THE HOUSE gave strong support to President Carter's youth employment, education and training bill last week, a 337-51 vote to approve. Now Senate action is necessary. If House treatment is a fair indicator of what will happen in the Senate, there will be bipartisan support and opposition. Criticism will come along two main lines. Opponents of the bill will contend that it does not carry enough money to really tackle the problem of youth unemployment. And other opponents will contend that too much of the money that is in the bill will go toward enlarging the bureaucracy connected with vocational programs for unemployed youth -- programs that do not work.
Neither of the objectives is overwhelming. If there is not enough money in the bill, it can be increased later. The growing bureaucracy of youth vocational training programs is a cause for concern. It could impede the legislation's larger purpose -- namely, reaching those young people -- mostly blacks and Hispanics in the inner cities and poor whites in rural counties -- who do not have the basic academic skills needed for even the simplest jobs. Over a quarter of the bill's funds are earmarked for expansion of existing vocational education programs that do not have these youths as their prime target.

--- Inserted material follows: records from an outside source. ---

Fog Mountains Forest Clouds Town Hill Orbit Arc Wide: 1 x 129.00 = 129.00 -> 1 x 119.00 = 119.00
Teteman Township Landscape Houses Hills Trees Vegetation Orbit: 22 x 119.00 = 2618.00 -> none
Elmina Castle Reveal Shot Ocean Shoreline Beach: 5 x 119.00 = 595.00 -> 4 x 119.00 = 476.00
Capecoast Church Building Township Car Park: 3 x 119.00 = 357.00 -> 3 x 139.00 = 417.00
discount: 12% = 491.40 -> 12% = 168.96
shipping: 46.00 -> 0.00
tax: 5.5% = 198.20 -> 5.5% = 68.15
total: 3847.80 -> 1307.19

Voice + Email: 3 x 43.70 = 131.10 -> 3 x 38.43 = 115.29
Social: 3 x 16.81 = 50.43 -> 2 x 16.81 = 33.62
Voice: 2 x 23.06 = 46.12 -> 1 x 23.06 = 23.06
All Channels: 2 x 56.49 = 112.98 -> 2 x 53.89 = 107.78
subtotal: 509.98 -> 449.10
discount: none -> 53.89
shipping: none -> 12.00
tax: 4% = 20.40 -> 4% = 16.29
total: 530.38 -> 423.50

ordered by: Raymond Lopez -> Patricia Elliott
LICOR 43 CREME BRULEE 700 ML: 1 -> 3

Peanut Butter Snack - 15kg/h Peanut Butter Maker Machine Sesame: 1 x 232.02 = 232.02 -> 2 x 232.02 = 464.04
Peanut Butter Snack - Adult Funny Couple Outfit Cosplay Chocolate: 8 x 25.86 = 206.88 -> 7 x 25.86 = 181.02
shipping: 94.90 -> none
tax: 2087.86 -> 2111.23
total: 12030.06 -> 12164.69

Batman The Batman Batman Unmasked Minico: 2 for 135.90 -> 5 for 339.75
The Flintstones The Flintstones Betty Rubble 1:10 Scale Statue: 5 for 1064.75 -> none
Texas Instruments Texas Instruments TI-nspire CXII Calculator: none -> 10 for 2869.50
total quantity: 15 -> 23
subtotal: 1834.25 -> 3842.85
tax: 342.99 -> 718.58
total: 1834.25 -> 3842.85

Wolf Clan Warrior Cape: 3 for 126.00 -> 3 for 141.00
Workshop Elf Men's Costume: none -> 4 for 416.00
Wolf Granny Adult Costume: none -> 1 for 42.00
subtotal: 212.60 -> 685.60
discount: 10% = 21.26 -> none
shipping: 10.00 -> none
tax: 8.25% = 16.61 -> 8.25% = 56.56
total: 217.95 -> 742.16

If improvements are to be made in the president's bill, they should involve redirecting money now in some of these vocational programs. Funds could be added, for instance, to vocational programs in poor urban areas or poor rural localities where poverty and bad schools work together to reinforce chronic joblessness among youth. Some money from the vocational programs could also be added to the educational side. Few people can hope to get a job these days without a high school diploma. But problems with reading and writing are now epidemic in high schools, and the dropout rate is constantly increasing. To reduce youth unemployment, the problem of high school dropouts must be dealt with at an early stage.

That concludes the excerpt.